Saved entries:
———
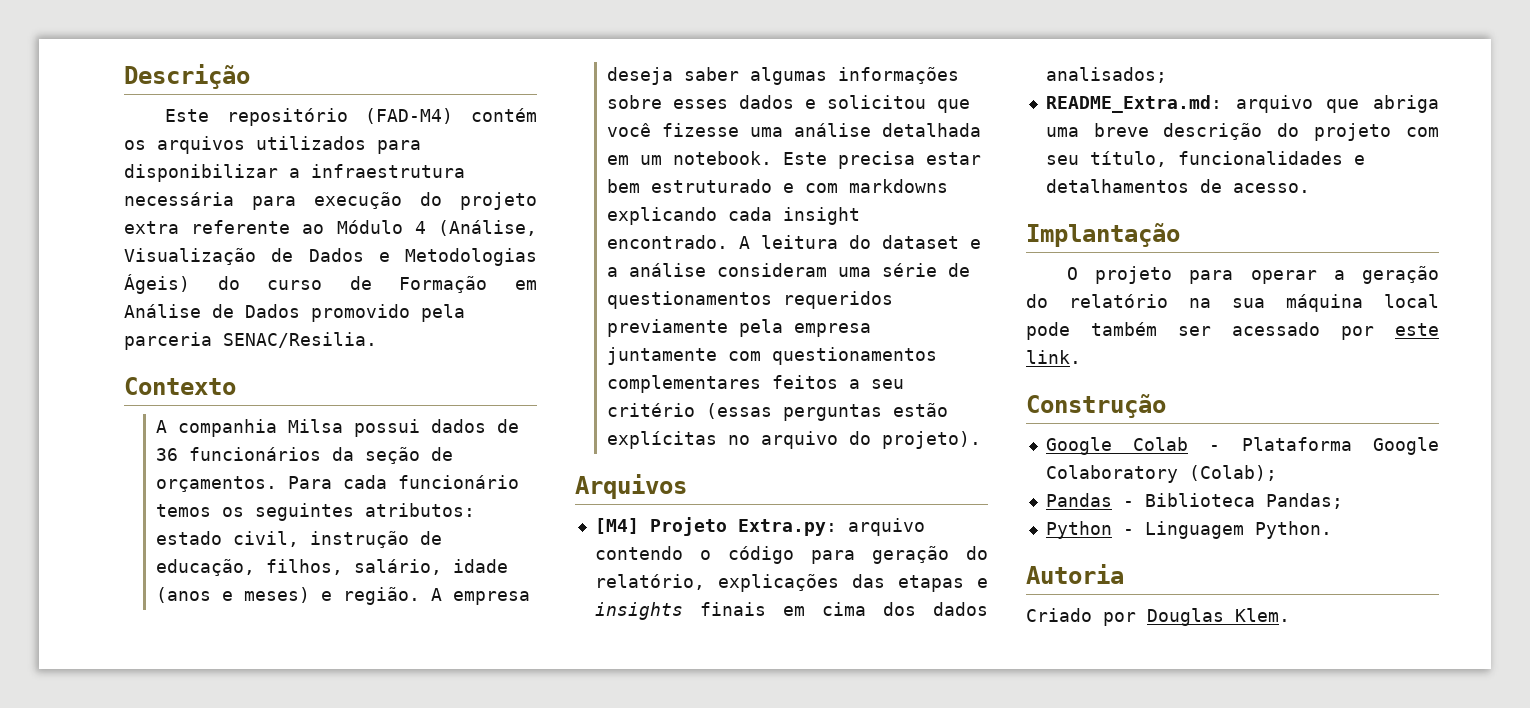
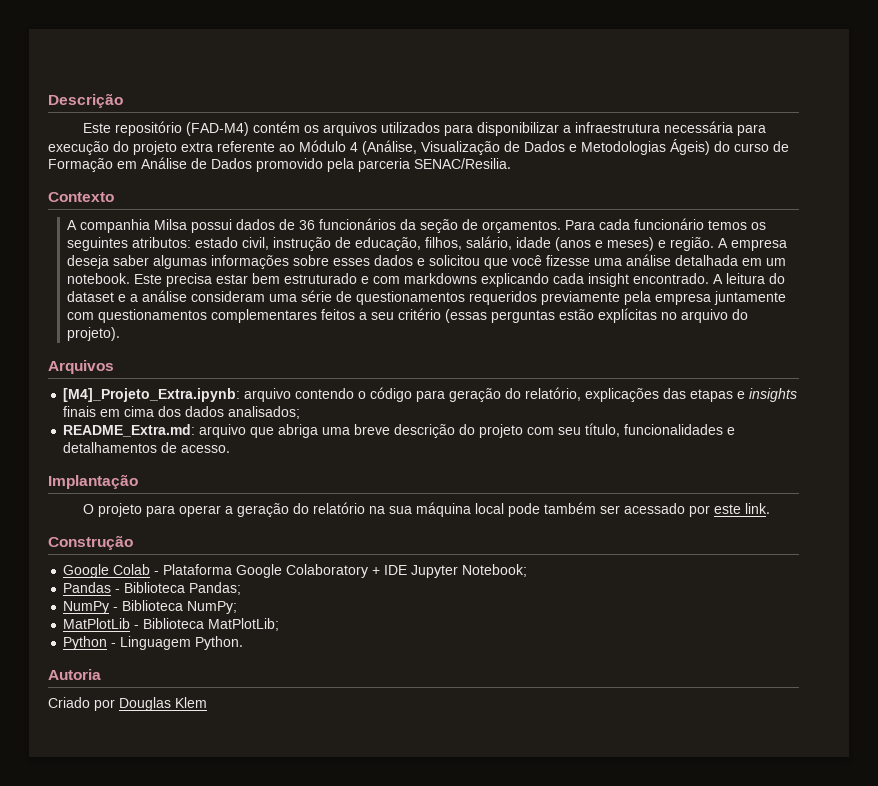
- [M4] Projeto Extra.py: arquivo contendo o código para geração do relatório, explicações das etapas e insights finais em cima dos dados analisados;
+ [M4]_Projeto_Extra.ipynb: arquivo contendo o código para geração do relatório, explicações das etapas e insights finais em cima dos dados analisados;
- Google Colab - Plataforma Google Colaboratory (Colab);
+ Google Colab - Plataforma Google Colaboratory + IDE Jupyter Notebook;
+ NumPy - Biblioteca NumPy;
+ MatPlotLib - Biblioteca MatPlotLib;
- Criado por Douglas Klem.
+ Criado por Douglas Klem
———
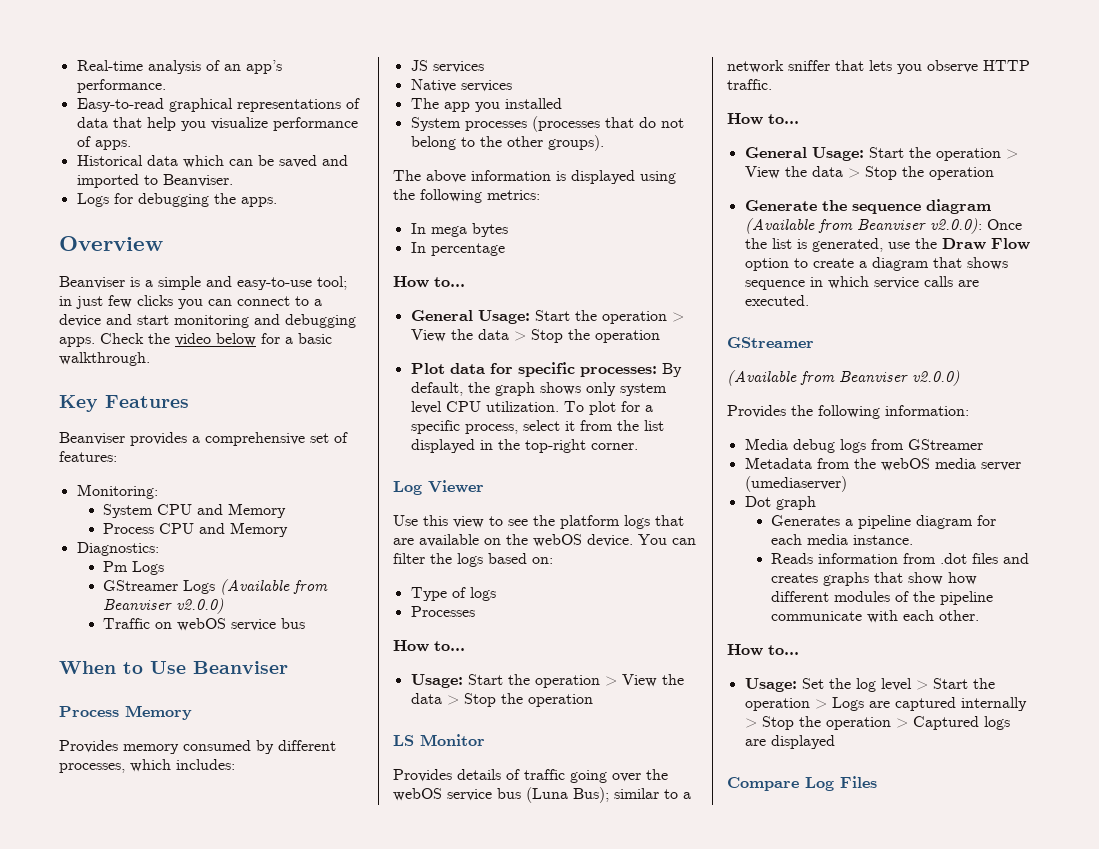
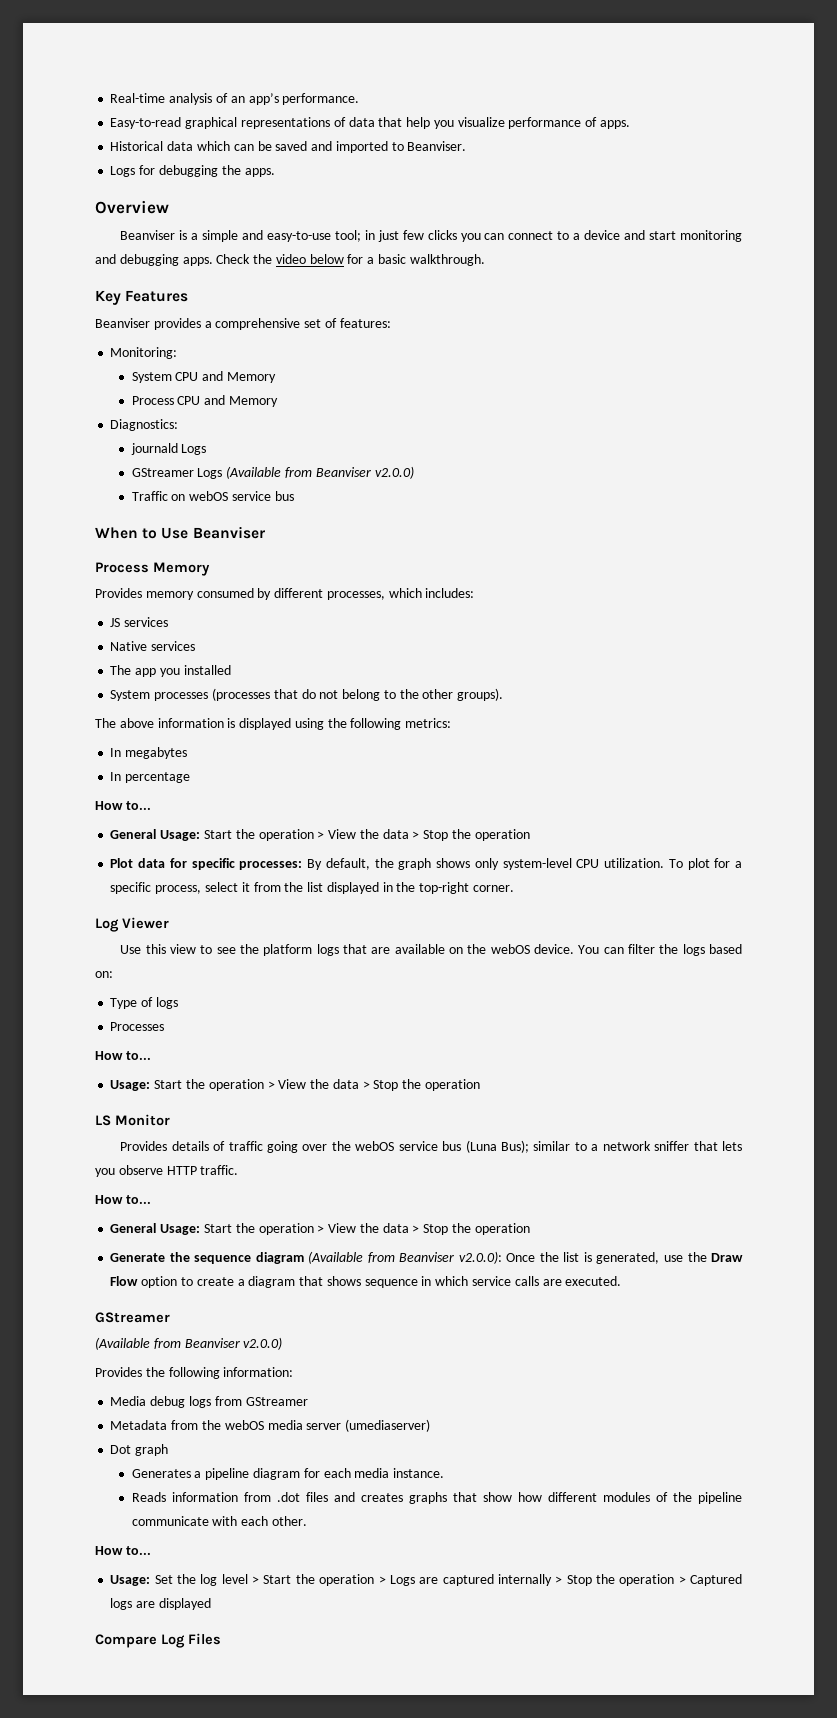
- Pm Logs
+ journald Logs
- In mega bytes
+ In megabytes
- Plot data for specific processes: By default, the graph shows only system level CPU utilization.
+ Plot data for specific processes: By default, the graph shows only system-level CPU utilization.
———
◆ **What you are asked to do**:
Go through the records above and copy every line with the word "Criado".

◆ **Response to the exercise**:
- Criado por Douglas Klem.
+ Criado por Douglas Klem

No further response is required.